Last year, SAG-AFTRA also settled a turf war with East Coast-based Actors' Equity. After a public and bitter spat, the two sides came to an agreement in November over the coverage of live theater that during the pandemic has increasingly relied on recording and streaming performances. While SAG-AFTRA believed any filmed content was within its purview for organizing, Actors’ Equity argued that the larger union was making it harder for its members to work and access benefits during the COVID-19 pandemic.

White, SAG-AFTRA's first Black executive director, has been an outspoken advocate for improving diversity in Hollywood. He has spoken about the depiction of Black men in media and last year called on police unions to confront systemic racism after the murder of George Floyd.

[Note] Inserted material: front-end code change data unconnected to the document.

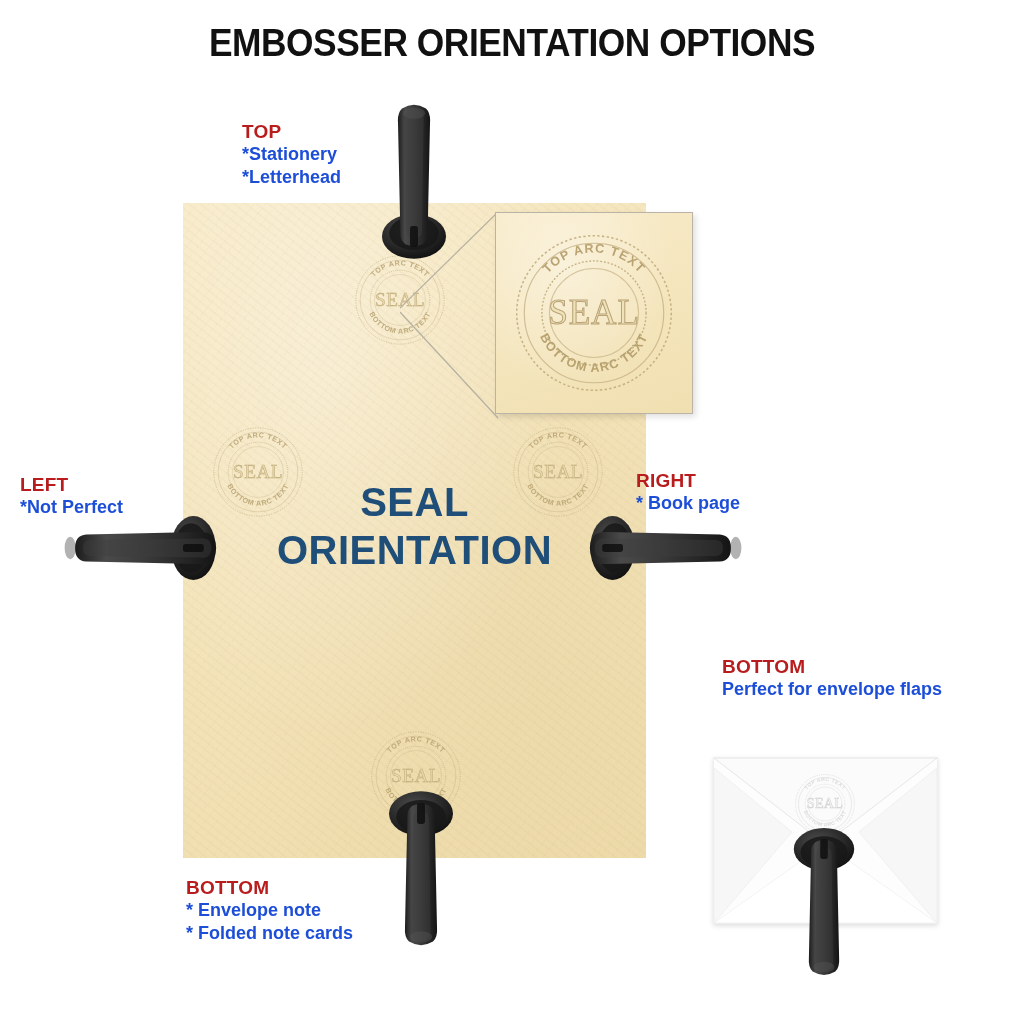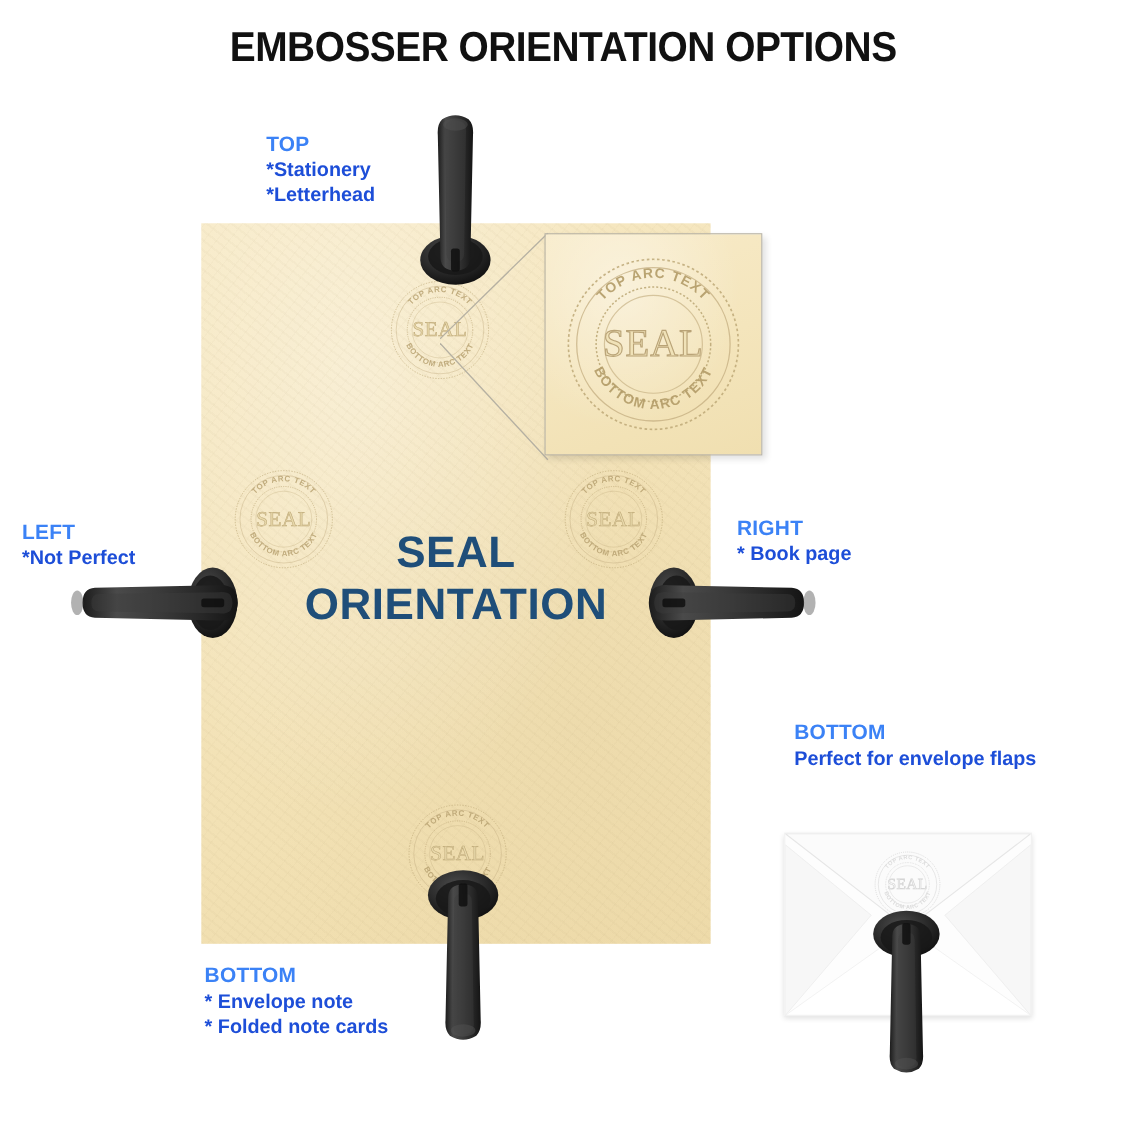--- a/index.html
+++ b/index.html
@@ -25,7 +25,7 @@
   
   .callout{position:absolute;}
   .callout .hd{
-    color:#3b82f6;font-weight:bold;font-size:19px;line-height:23px;
+    color:#b91c1c;font-weight:bold;font-size:19px;line-height:23px;
     letter-spacing:0.2px;
   }
   .callout .ln{

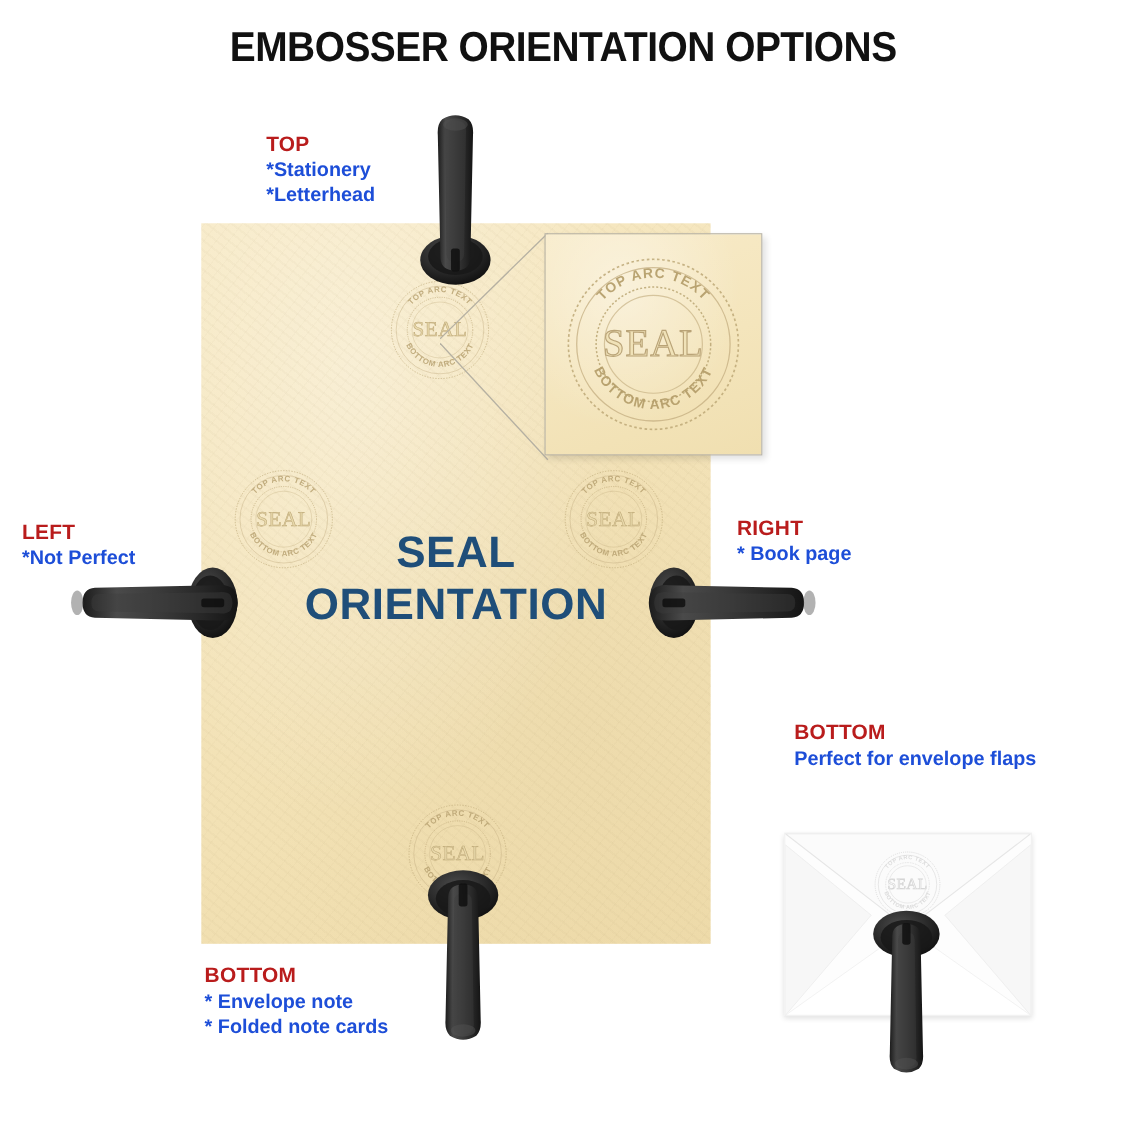--- a/index.html
+++ b/index.html
@@ -306,7 +306,7 @@
     <div class="ln">*Not Perfect</div>
   </div>
 
-  <div class="callout" style="left:670px;top:469px;">
+  <div class="callout" style="left:636px;top:469px;">
     <div class="hd">RIGHT</div>
     <div class="ln">* Book page</div>
   </div>

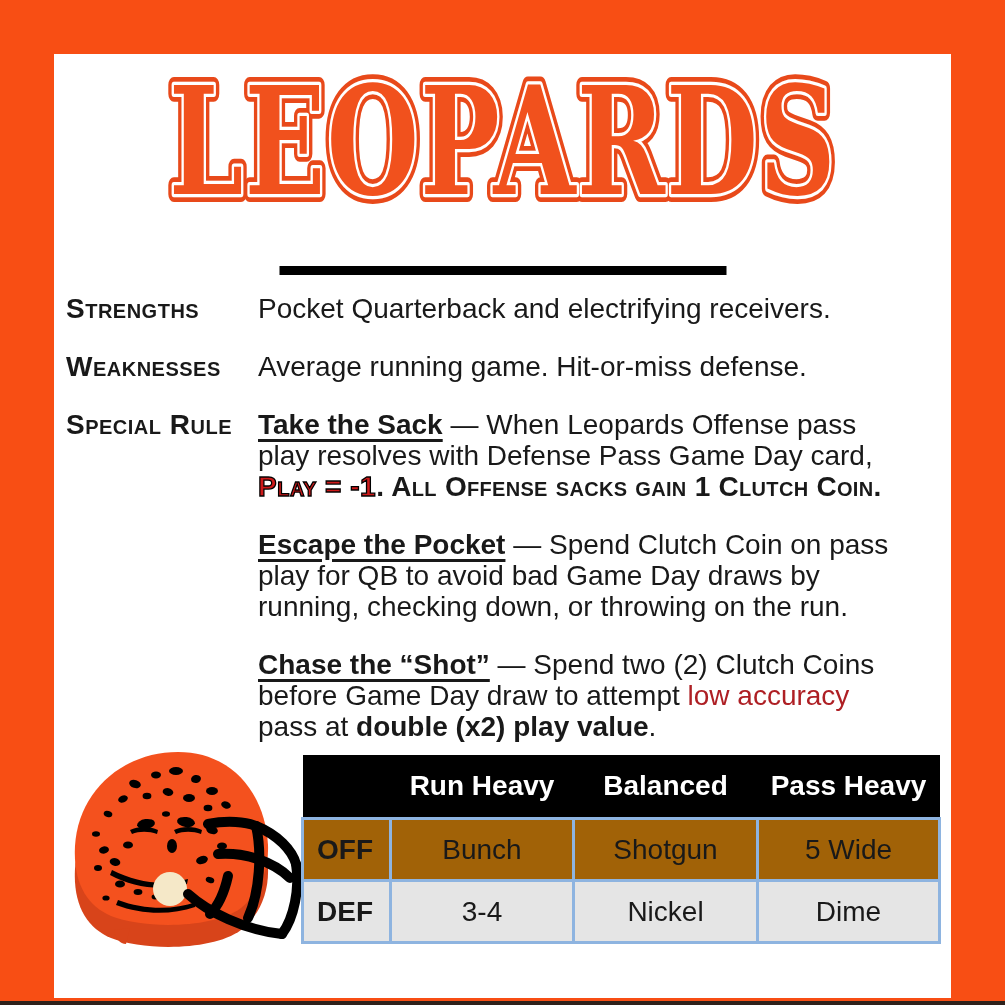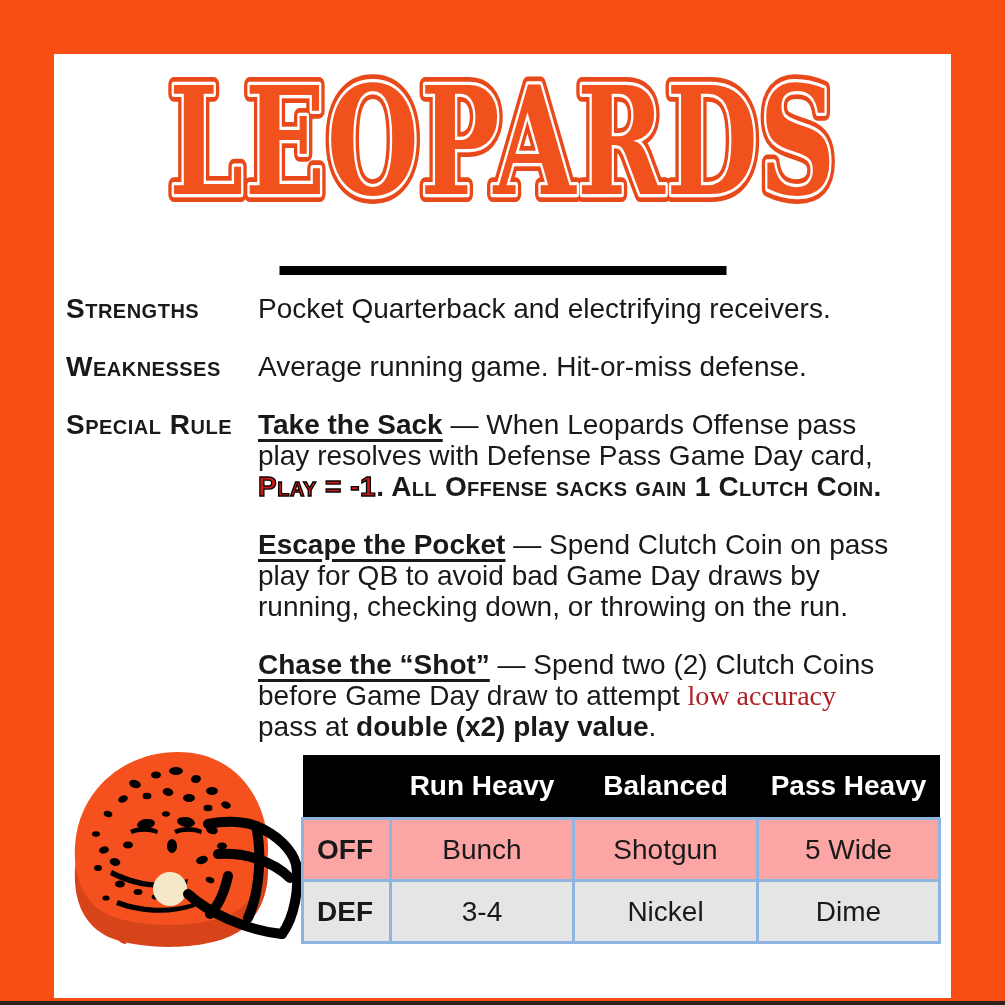--- a/index.html
+++ b/index.html
@@ -68,7 +68,7 @@
     letter-spacing:.5px;
   }
   .sc-tail{font-weight:bold;font-variant:small-caps;letter-spacing:.3px;}
-  .accent-red{color:#AE1F24;font-family:Liberation Serif, serif;}
+  .accent-red{color:#AE1F24;}
   .bold-seg{font-weight:bold;}
 
   

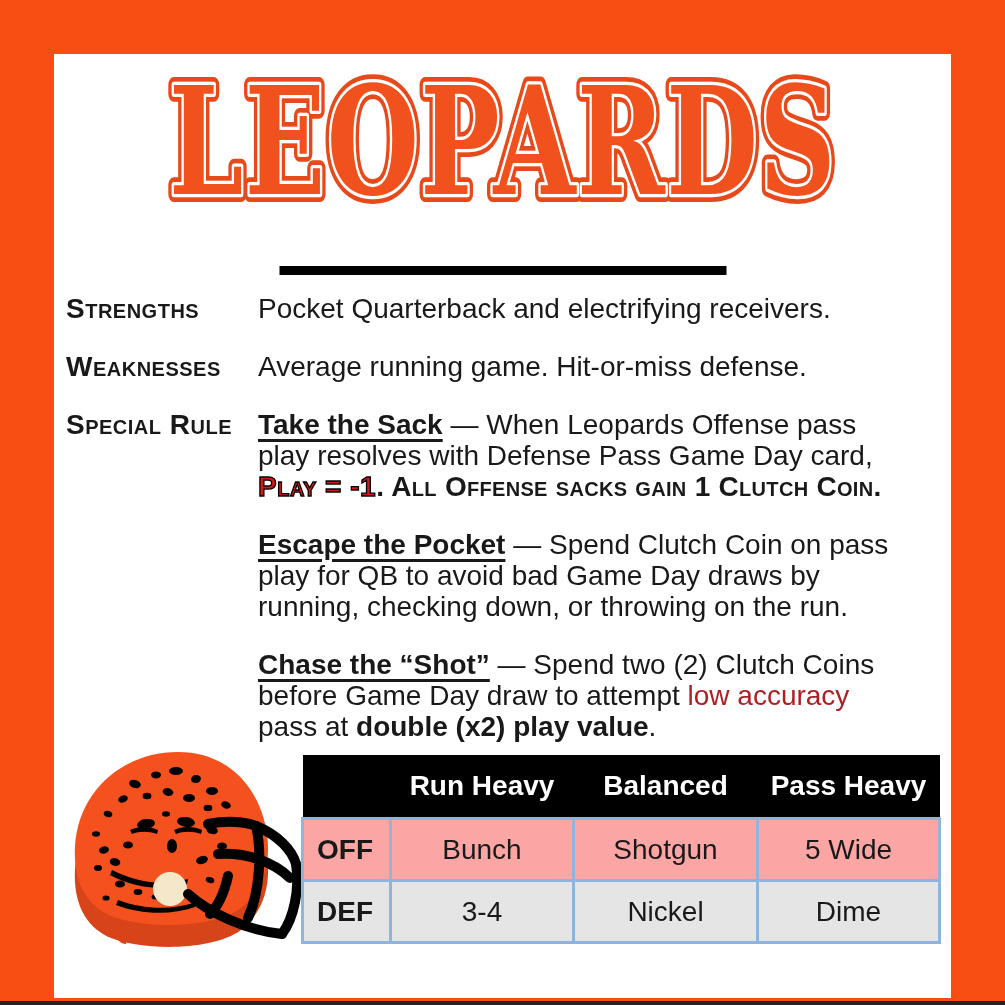--- a/index.html
+++ b/index.html
@@ -87,7 +87,7 @@
   }
   table.formations tbody tr{height:62px;}
   table.formations tbody th, table.formations tbody td{
-    border:3px solid #8EB4E0;background:#fca5a5;vertical-align:middle;
+    border:3px solid #8EB4E0;background:#a16207;vertical-align:middle;
   }
   table.formations tbody th{font-weight:bold;text-align:left;padding-left:13px;}
   table.formations tbody td{text-align:center;}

He served as a commissioner for the Industry Commission on Eliminating Sexual Harassment and Advancing Equality in the Workplace and is a member of both the Academy of Motion Picture Arts and Sciences and the Academy of Television Arts and Sciences.

White experienced personal tragedy in 2018 when his wife, Susan Watanabe, a TV writer who was known for supporting progressive candidates and causes in L.A., died at the age of 49 of a brain tumor.

The Michigan native grew up in Kansas City, Mo., had been general counsel for SAG and was hired as its executive director on an interim basis in January 2009, replacing Doug Allen. Allen had been ousted after clashing with board members.

A faction known as Membership First that supported Allen and opposed the union merger opposed White's hiring and has continued to criticize the union's leadership.

The Rhodes Scholar was named national executive director of the newly formed SAG-AFTRA in May 2012.

White holds degrees from Grinnell College, Stanford Law School and the University of Oxford. He worked as a labor and employment lawyer for O’Melveny & Myers.